En cause, le retard d'Ariane 6
C'est Javier Benedicto, directeur de la navigation au sein de l'agence, qui a dévoilé la nouvelle. Bien que la Commission européenne et les Etats membres de l'UE aient encore le pouvoir de revenir sur ce choix, il semble que SpaceX figure bel et bien parmi les rares options viables à disposition du Vieux Continent.
Opter pour une entreprise états-unienne, qui plus est détenue et dirigée par le milliardaire Elon Musk avec qui la Commission européenne a récemment eu maille à partir au sujet de la modération des contenus sur le réseau social X, est pour l'UE une solution par dépit. Logiquement privé par l'invasion russe en Ukraine des lanceurs Soyouz, le club des 27 avait en effet l'intention de faire appel au groupe français ArianeGroup.

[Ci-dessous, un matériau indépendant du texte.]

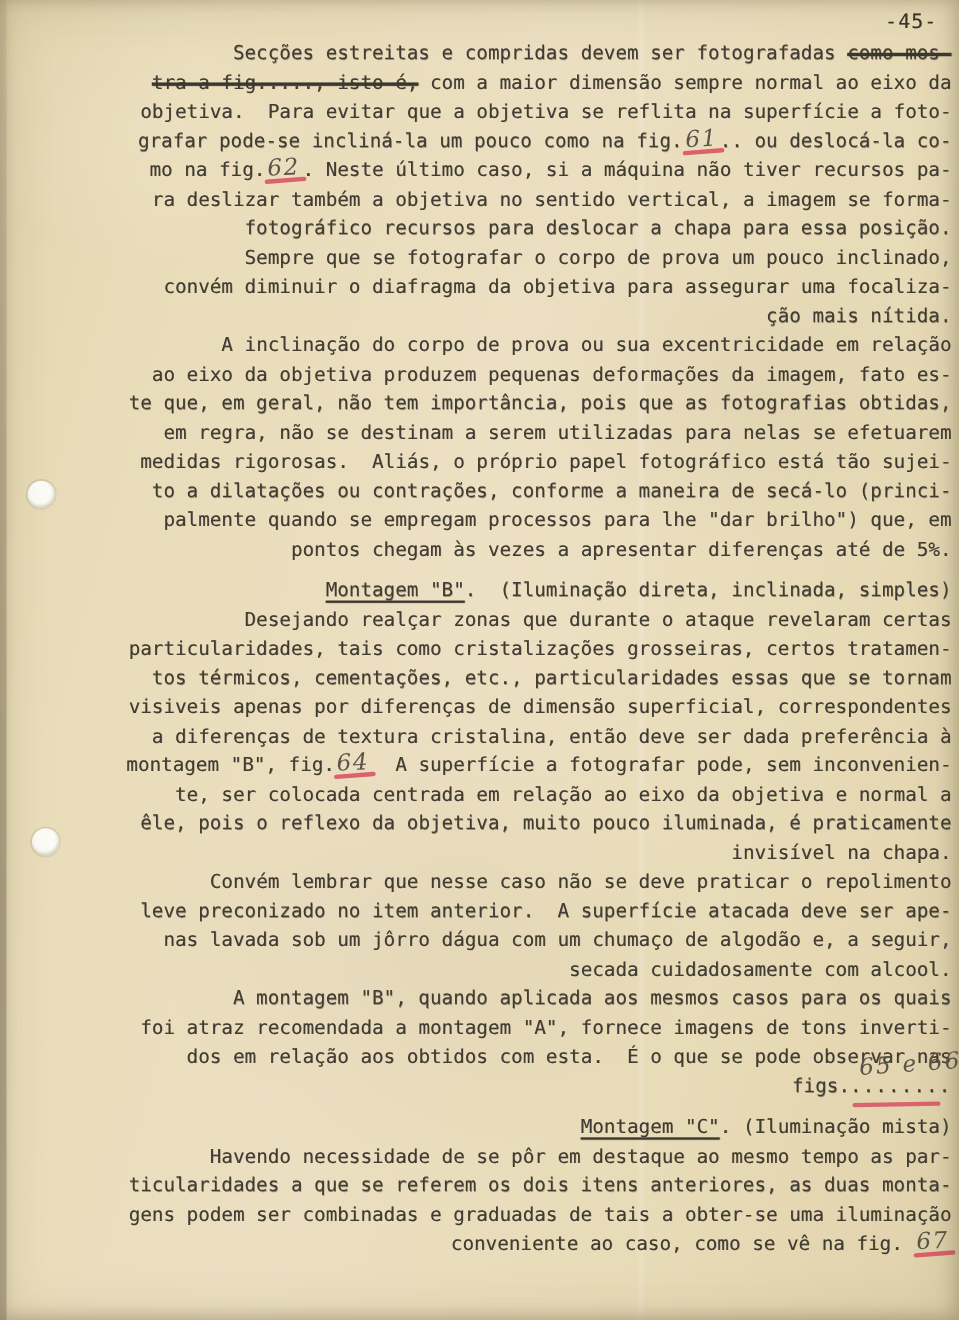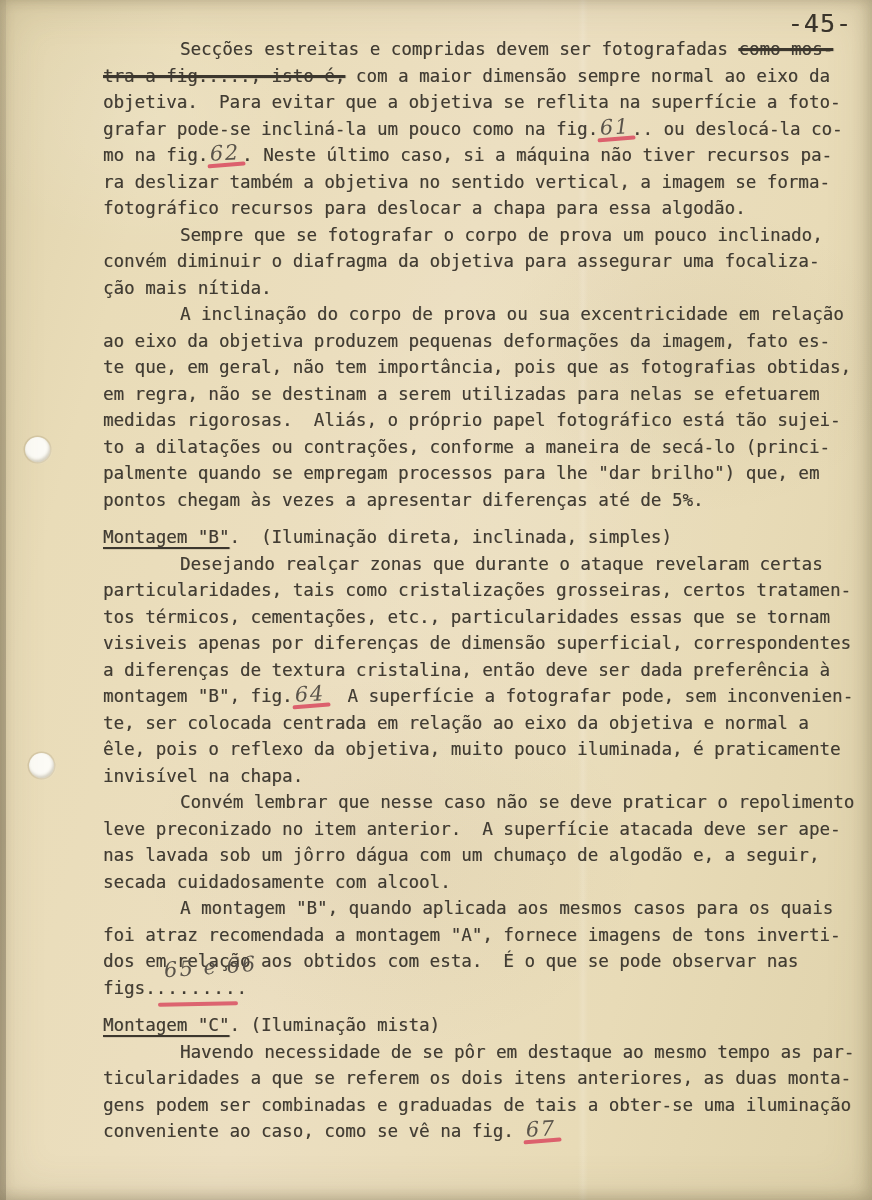--- a/index.html
+++ b/index.html
@@ -41,7 +41,7 @@
   }
   .page-number{
     position:absolute;top:9px;right:20px;
-    font-size:25px;letter-spacing:1px;color:#39342b;
+    font-size:18px;letter-spacing:1px;color:#39342b;
     text-shadow:.4px .3px .6px rgba(58,52,42,.55);
     margin-left:15px;
   }

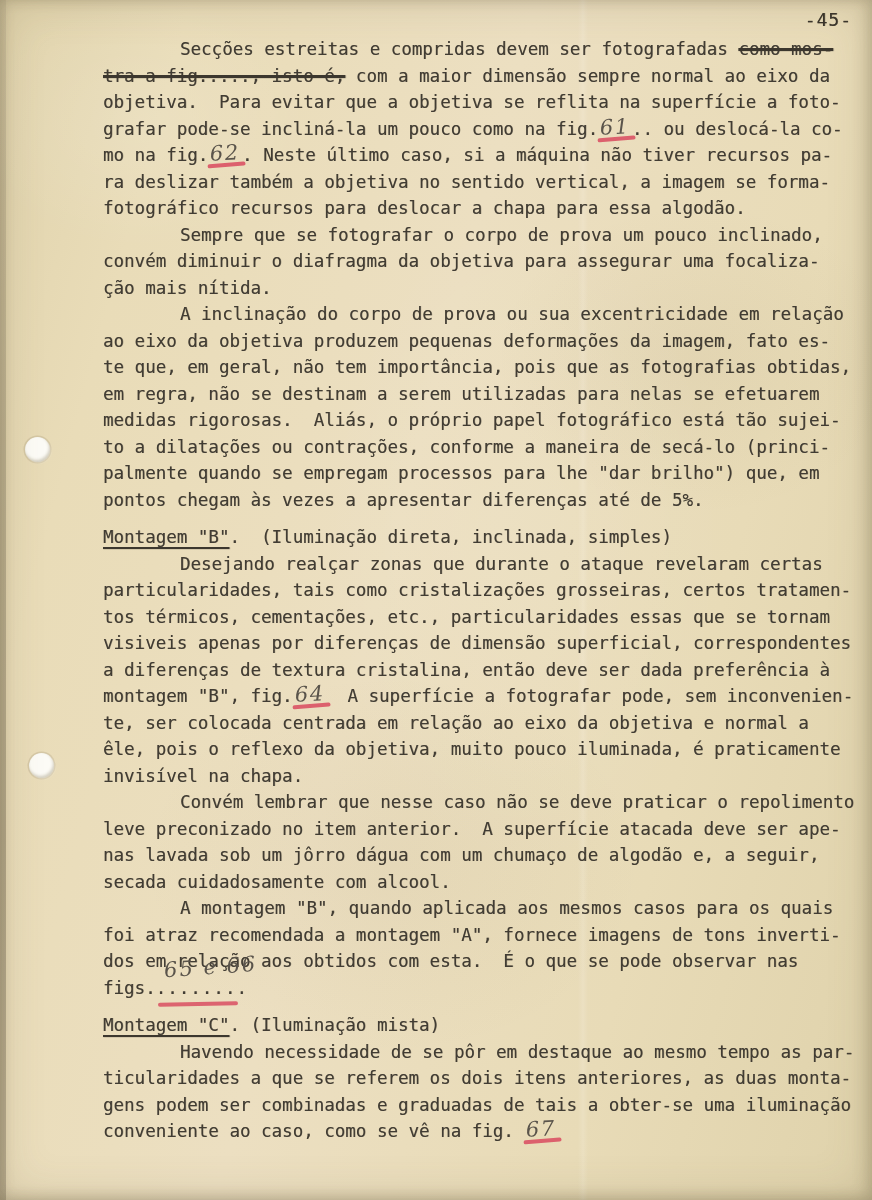--- a/index.html
+++ b/index.html
@@ -49,6 +49,7 @@
     position:absolute;left:103px;top:36px;width:762px;
     font-size:17.5px;line-height:26.5px;
     text-shadow:.4px .3px .6px rgba(58,52,42,.45);
+    text-align:right;
   }
   .line{white-space:pre;height:26.5px;}
   .line.indent{padding-left:77px;}

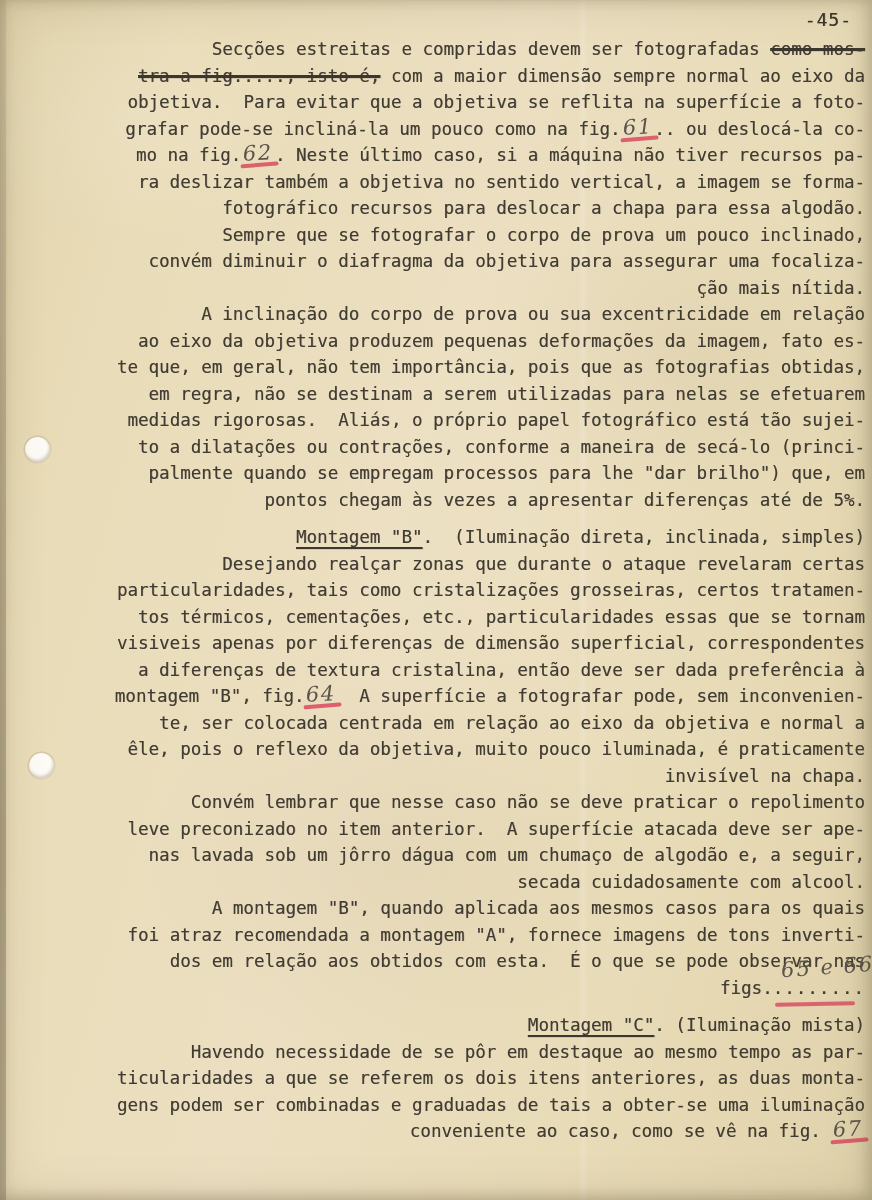--- a/index.html
+++ b/index.html
@@ -109,7 +109,7 @@
         <div class="line">grafar pode-se incliná-la um pouco como na fig.<span class="seg-hw">61</span>.. ou deslocá-la co-</div>
         <div class="line">mo na fig.<span class="seg-hw">62</span>. Neste último caso, si a máquina não tiver recursos pa-</div>
         <div class="line">ra deslizar também a objetiva no sentido vertical, a imagem se forma-</div>
-        <div class="line">fotográfico recursos para deslocar a chapa para essa algodão.</div>
+        <div class="line">fotográfico recursos para deslocar a chapa para essa posição.</div>
       </div>
       <div class="block para">
         <div class="line indent">Sempre que se fotografar o corpo de prova um pouco inclinado,</div>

Mais le lanceur Ariane 6 qu'il construit pour l'Esa a accumulé un important retard. Censé s'envoler pour la première fois il y a trois ans, il ne devrait être opérationnel qu'à partir de 2024. En attendant, les lanceurs Falcon 9 de SpaceX prendront vraisemblablement le relais, avec deux lancements prévus l'an prochain (soit quatre satellites au total), d'après l'accord signé avec l'Esa. A ce jour, le projet Galileo compte 28 satellites déjà en orbite. Dix autres doivent être lancés d'ici la fin de l'année 2025.